Written by Tyler Brooks
In the smoky distance a small girl with her friends is playing jump rope without a care in the world. On an oasis patch of dying or dead grass teenagers stare at the sky, pointing out elephants, cars, people’s faces and anything else they see in the clouds above. A gang of preschoolers stand around with most of them snickering and giggling at the sight of a foreigner photographing them. Some of them hide and play peek-a-boo shyly behind the comforting blanket of their friends. A mother with her child walks up the hill to go get some supplies for dinner to feed her family. This is not a playground, a schoolyard or even a park. This is the Stung Meanchey Dump located in the poorest part of Cambodia’s capitol city, Phnom Penh.

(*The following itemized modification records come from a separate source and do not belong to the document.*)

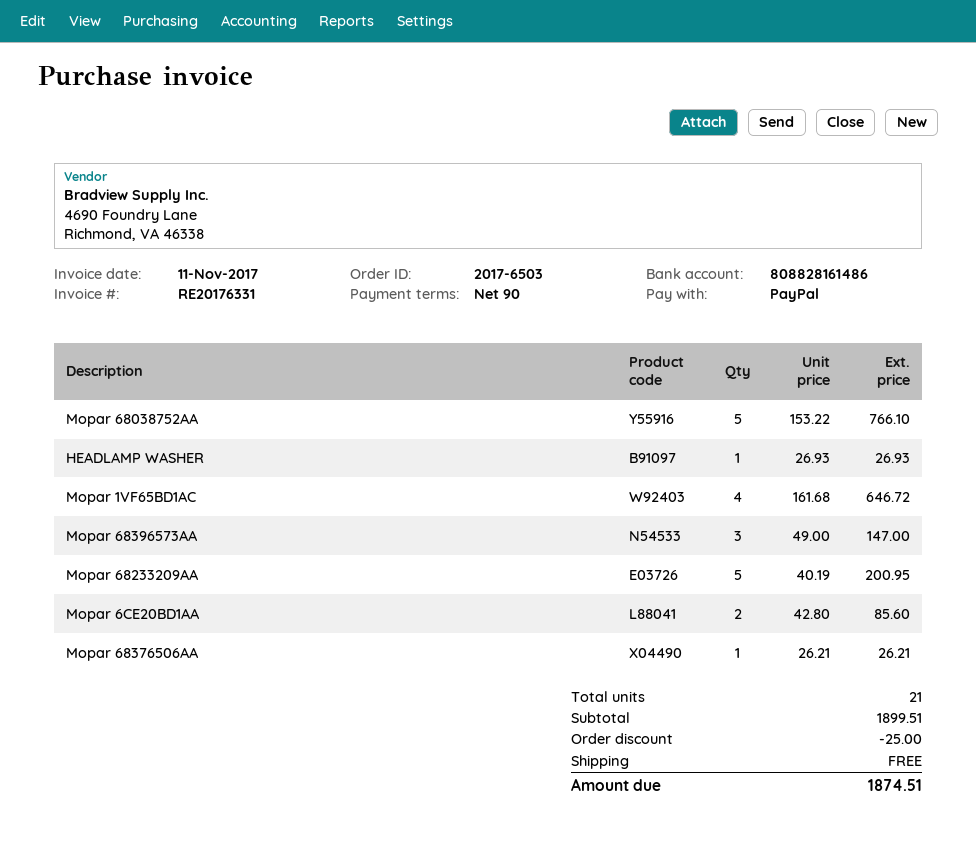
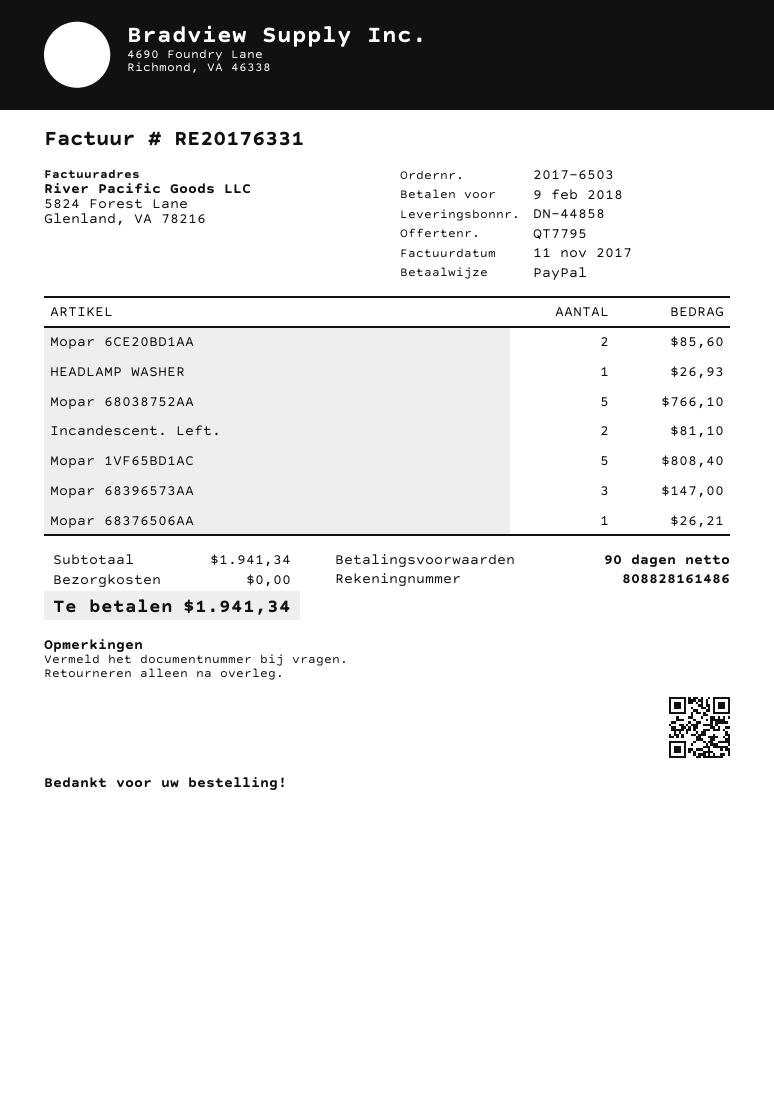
Mopar 1VF65BD1AC: 4 for 646.72 -> 5 for 808.40
Mopar 68233209AA: 5 for 200.95 -> none
Incandescent. Left.: none -> 2 for 81.10
subtotal: 1899.51 -> 1941.34
discount: 25.00 -> none
total: 1874.51 -> 1941.34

I had been to Phnom Penh many times before to renew my visa while I was living in
 Thailand. Every five or six months I would fly from my home city of Chiang Mai to
Phnom Penh to spend two or three days while my visa processed. On all of my past
 outings, I had soaked in the city’s sights that mostly comprised of the brutal history that Cambodia is still recovering from. The most well-known sight was the infamous killing fields where countless Khmer people had unwillingly and brutally been murdered at the hand of one of the most evil dictators of all time, Pol Pot. Even more depressing was the Tuol Svay Prey High School that was sadly transformed into the S-21 Prison by Pol Pot’s pawns.  At these places and others like it around the country, an estimated 2.3 million people people out of a population of an estimated 7 million were electrocuted, tortured, beaten, shot, strangled and killed at the snap of the finger after the Viet Nam war. I was saturated with these images in my head. My sponge was full. I couldn’t go back to these places as I had before. On this trip to Phnom Penh, I decided that I wanted to go to somewhere that most tourists would not go to: The Dump.

The morning I decided to go to the dump I prepared myself with a industrial grade dust mask that my father had given to me to shield myself from the fumes , Tiger Balm to rub under my nose for the smell, my camera, about a dozen toothbrushes/ toothpaste combos that I had bought at the market the day before to hand out to the people I had heard live at the dump and finally my backpack to keep everything in.
Walking down the street for about 2 minutes I found my cyclo-taxi. Before telling the
 driver where I even wanted to go, the driver turned around on his motorcycle looked at me through the open cabin and inquired,

“My Friend, you want gun? You want ganja? You want girl?”

That was the all too familiar phrase that foreign males are asked upon embarking in a taxi in Cambodia.

“Not this time, maybe next time!” Was always my reply.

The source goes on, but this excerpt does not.